[DATA EXTRACTS — start]

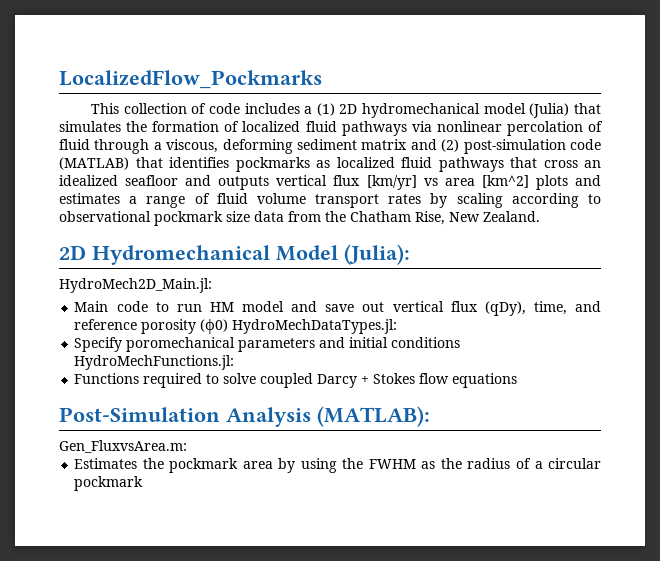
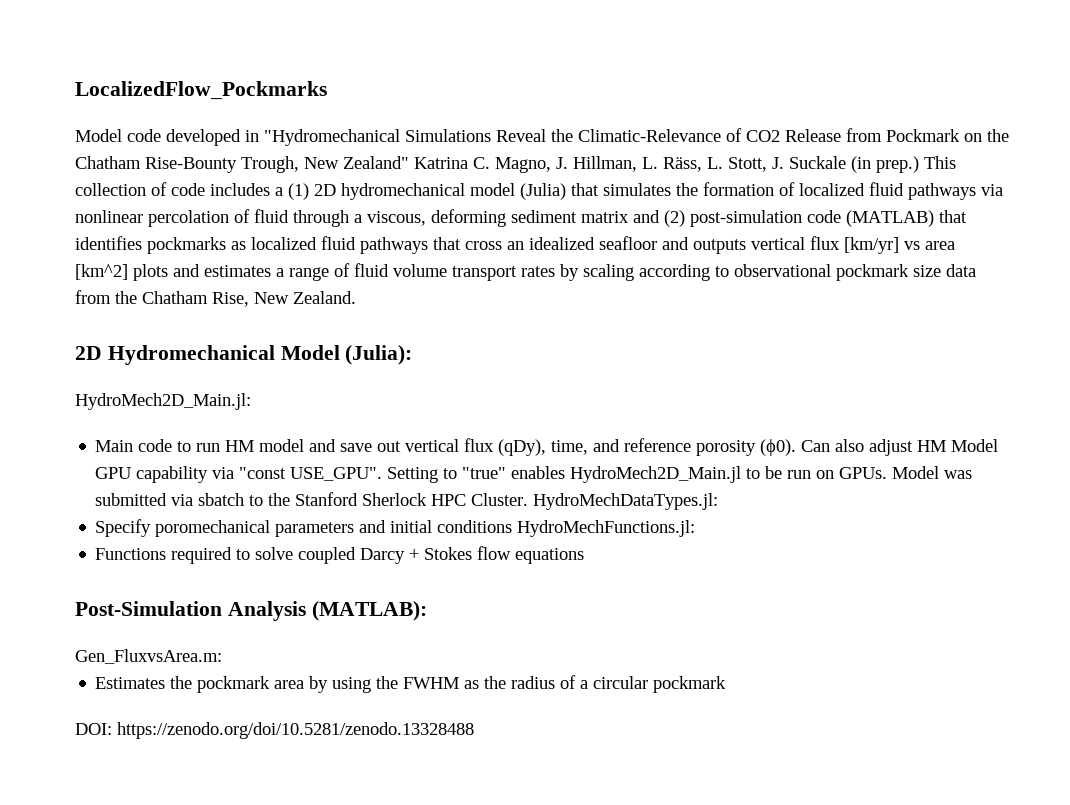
+ Model code developed in "Hydromechanical Simulations Reveal the Climatic-Relevance of CO2 Release from Pockmark on the Chatham Rise-Bounty Trough, New Zealand" Katrina C. Magno, J. Hillman, L. Räss, L. Stott, J. Suckale (in prep.)
- Main code to run HM model and save out vertical flux (qDy), time, and reference porosity (ϕ0) HydroMechDataTypes.jl:
+ Main code to run HM model and save out vertical flux (qDy), time, and reference porosity (ϕ0). Can also adjust HM Model GPU capability via "const USE_GPU". Setting to "true" enables HydroMech2D_Main.jl to be run on GPUs. Model was submitted via sbatch to the Stanford Sherlock HPC Cluster. HydroMechDataTypes.jl:
+ DOI: https://zenodo.org/doi/10.5281/zenodo.13328488

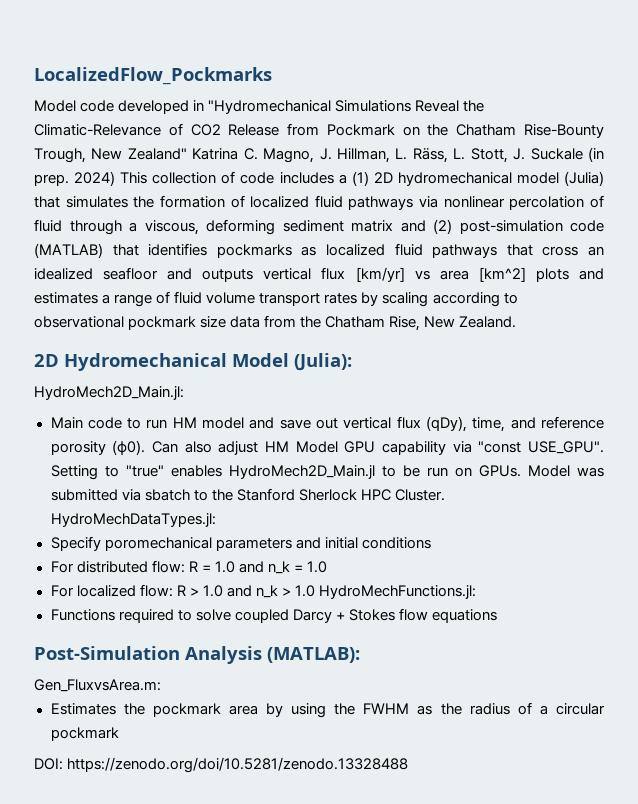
- Model code developed in "Hydromechanical Simulations Reveal the Climatic-Relevance of CO2 Release from Pockmark on the Chatham Rise-Bounty Trough, New Zealand" Katrina C. Magno, J. Hillman, L. Räss, L. Stott, J. Suckale (in prep.) This collection of code includes a (1) 2D hydromechanical model (Julia) that simulates the formation of localized fluid pathways via nonlinear percolation of fluid through a viscous, deforming sediment matrix and (2) post-simulation code (MATLAB) that identifies pockmarks as localized fluid pathways that cross an idealized seafloor and outputs vertical flux [km/yr] vs area [km^2] plots and estimates a range of fluid volume transport rates by scaling according to observational pockmark size data from the Chatham Rise, New Zealand.
+ Model code developed in "Hydromechanical Simulations Reveal the Climatic-Relevance of CO2 Release from Pockmark on the Chatham Rise-Bounty Trough, New Zealand" Katrina C. Magno, J. Hillman, L. Räss, L. Stott, J. Suckale (in prep. 2024) This collection of code includes a (1) 2D hydromechanical model (Julia) that simulates the formation of localized fluid pathways via nonlinear percolation of fluid through a viscous, deforming sediment matrix and (2) post-simulation code (MATLAB) that identifies pockmarks as localized fluid pathways that cross an idealized seafloor and outputs vertical flux [km/yr] vs area [km^2] plots and estimates a range of fluid volume transport rates by scaling according to observational pockmark size data from the Chatham Rise, New Zealand.
- Specify poromechanical parameters and initial conditions HydroMechFunctions.jl:
+ Specify poromechanical parameters and initial conditions
+ For distributed flow: R = 1.0 and n_k = 1.0
+ For localized flow: R > 1.0 and n_k > 1.0 HydroMechFunctions.jl:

[DATA EXTRACTS — finish]

■ **BRIEF**: The reply must match the records exactly, apart from the pictures, which are left out.

■ **SOLUTION FOR THIS TASK**:
+ Model code developed in "Hydromechanical Simulations Reveal the Climatic-Relevance of CO2 Release from Pockmark on the Chatham Rise-Bounty Trough, New Zealand" Katrina C. Magno, J. Hillman, L. Räss, L. Stott, J. Suckale (in prep.)
- Main code to run HM model and save out vertical flux (qDy), time, and reference porosity (ϕ0) HydroMechDataTypes.jl:
+ Main code to run HM model and save out vertical flux (qDy), time, and reference porosity (ϕ0). Can also adjust HM Model GPU capability via "const USE_GPU". Setting to "true" enables HydroMech2D_Main.jl to be run on GPUs. Model was submitted via sbatch to the Stanford Sherlock HPC Cluster. HydroMechDataTypes.jl:
+ DOI: https://zenodo.org/doi/10.5281/zenodo.13328488

- Model code developed in "Hydromechanical Simulations Reveal the Climatic-Relevance of CO2 Release from Pockmark on the Chatham Rise-Bounty Trough, New Zealand" Katrina C. Magno, J. Hillman, L. Räss, L. Stott, J. Suckale (in prep.) This collection of code includes a (1) 2D hydromechanical model (Julia) that simulates the formation of localized fluid pathways via nonlinear percolation of fluid through a viscous, deforming sediment matrix and (2) post-simulation code (MATLAB) that identifies pockmarks as localized fluid pathways that cross an idealized seafloor and outputs vertical flux [km/yr] vs area [km^2] plots and estimates a range of fluid volume transport rates by scaling according to observational pockmark size data from the Chatham Rise, New Zealand.
+ Model code developed in "Hydromechanical Simulations Reveal the Climatic-Relevance of CO2 Release from Pockmark on the Chatham Rise-Bounty Trough, New Zealand" Katrina C. Magno, J. Hillman, L. Räss, L. Stott, J. Suckale (in prep. 2024) This collection of code includes a (1) 2D hydromechanical model (Julia) that simulates the formation of localized fluid pathways via nonlinear percolation of fluid through a viscous, deforming sediment matrix and (2) post-simulation code (MATLAB) that identifies pockmarks as localized fluid pathways that cross an idealized seafloor and outputs vertical flux [km/yr] vs area [km^2] plots and estimates a range of fluid volume transport rates by scaling according to observational pockmark size data from the Chatham Rise, New Zealand.
- Specify poromechanical parameters and initial conditions HydroMechFunctions.jl:
+ Specify poromechanical parameters and initial conditions
+ For distributed flow: R = 1.0 and n_k = 1.0
+ For localized flow: R > 1.0 and n_k > 1.0 HydroMechFunctions.jl:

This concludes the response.